Exercise details
Restate, word for word, each record that follows.
━━━━━ Records shown ━━━━━
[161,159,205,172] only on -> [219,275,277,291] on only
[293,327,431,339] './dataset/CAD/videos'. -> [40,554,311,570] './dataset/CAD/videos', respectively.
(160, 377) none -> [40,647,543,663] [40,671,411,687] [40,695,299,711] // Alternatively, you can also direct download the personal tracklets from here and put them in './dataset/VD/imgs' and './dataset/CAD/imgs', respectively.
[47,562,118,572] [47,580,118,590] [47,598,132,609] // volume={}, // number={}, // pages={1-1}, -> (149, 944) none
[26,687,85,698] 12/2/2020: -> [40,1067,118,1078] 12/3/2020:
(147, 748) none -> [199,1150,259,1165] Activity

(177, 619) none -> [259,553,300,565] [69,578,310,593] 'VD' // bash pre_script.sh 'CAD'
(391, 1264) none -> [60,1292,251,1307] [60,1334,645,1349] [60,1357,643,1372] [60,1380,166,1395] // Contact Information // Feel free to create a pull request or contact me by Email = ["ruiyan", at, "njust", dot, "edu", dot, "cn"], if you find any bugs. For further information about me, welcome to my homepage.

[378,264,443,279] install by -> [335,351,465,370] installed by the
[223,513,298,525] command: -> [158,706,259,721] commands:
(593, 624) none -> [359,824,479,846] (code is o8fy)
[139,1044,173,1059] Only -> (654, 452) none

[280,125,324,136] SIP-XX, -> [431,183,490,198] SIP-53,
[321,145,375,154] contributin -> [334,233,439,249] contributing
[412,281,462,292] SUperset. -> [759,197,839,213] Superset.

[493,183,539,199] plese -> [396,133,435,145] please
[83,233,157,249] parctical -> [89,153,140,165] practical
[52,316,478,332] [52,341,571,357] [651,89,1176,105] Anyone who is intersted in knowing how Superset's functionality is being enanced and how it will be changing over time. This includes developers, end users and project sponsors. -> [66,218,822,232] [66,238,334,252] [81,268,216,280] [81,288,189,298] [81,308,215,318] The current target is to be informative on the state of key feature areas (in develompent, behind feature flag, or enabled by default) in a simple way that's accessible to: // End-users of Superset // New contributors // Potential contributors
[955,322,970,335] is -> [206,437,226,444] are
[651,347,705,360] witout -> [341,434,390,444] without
━━━━━
Output below
[161,159,205,172] only on -> [219,275,277,291] on only
[293,327,431,339] './dataset/CAD/videos'. -> [40,554,311,570] './dataset/CAD/videos', respectively.
(160, 377) none -> [40,647,543,663] [40,671,411,687] [40,695,299,711] // Alternatively, you can also direct download the personal tracklets from here and put them in './dataset/VD/imgs' and './dataset/CAD/imgs', respectively.
[47,562,118,572] [47,580,118,590] [47,598,132,609] // volume={}, // number={}, // pages={1-1}, -> (149, 944) none
[26,687,85,698] 12/2/2020: -> [40,1067,118,1078] 12/3/2020:
(147, 748) none -> [199,1150,259,1165] Activity

(177, 619) none -> [259,553,300,565] [69,578,310,593] 'VD' // bash pre_script.sh 'CAD'
(391, 1264) none -> [60,1292,251,1307] [60,1334,645,1349] [60,1357,643,1372] [60,1380,166,1395] // Contact Information // Feel free to create a pull request or contact me by Email = ["ruiyan", at, "njust", dot, "edu", dot, "cn"], if you find any bugs. For further information about me, welcome to my homepage.

[378,264,443,279] install by -> [335,351,465,370] installed by the
[223,513,298,525] command: -> [158,706,259,721] commands:
(593, 624) none -> [359,824,479,846] (code is o8fy)
[139,1044,173,1059] Only -> (654, 452) none

[280,125,324,136] SIP-XX, -> [431,183,490,198] SIP-53,
[321,145,375,154] contributin -> [334,233,439,249] contributing
[412,281,462,292] SUperset. -> [759,197,839,213] Superset.

[493,183,539,199] plese -> [396,133,435,145] please
[83,233,157,249] parctical -> [89,153,140,165] practical
[52,316,478,332] [52,341,571,357] [651,89,1176,105] Anyone who is intersted in knowing how Superset's functionality is being enanced and how it will be changing over time. This includes developers, end users and project sponsors. -> [66,218,822,232] [66,238,334,252] [81,268,216,280] [81,288,189,298] [81,308,215,318] The current target is to be informative on the state of key feature areas (in develompent, behind feature flag, or enabled by default) in a simple way that's accessible to: // End-users of Superset // New contributors // Potential contributors
[955,322,970,335] is -> [206,437,226,444] are
[651,347,705,360] witout -> [341,434,390,444] without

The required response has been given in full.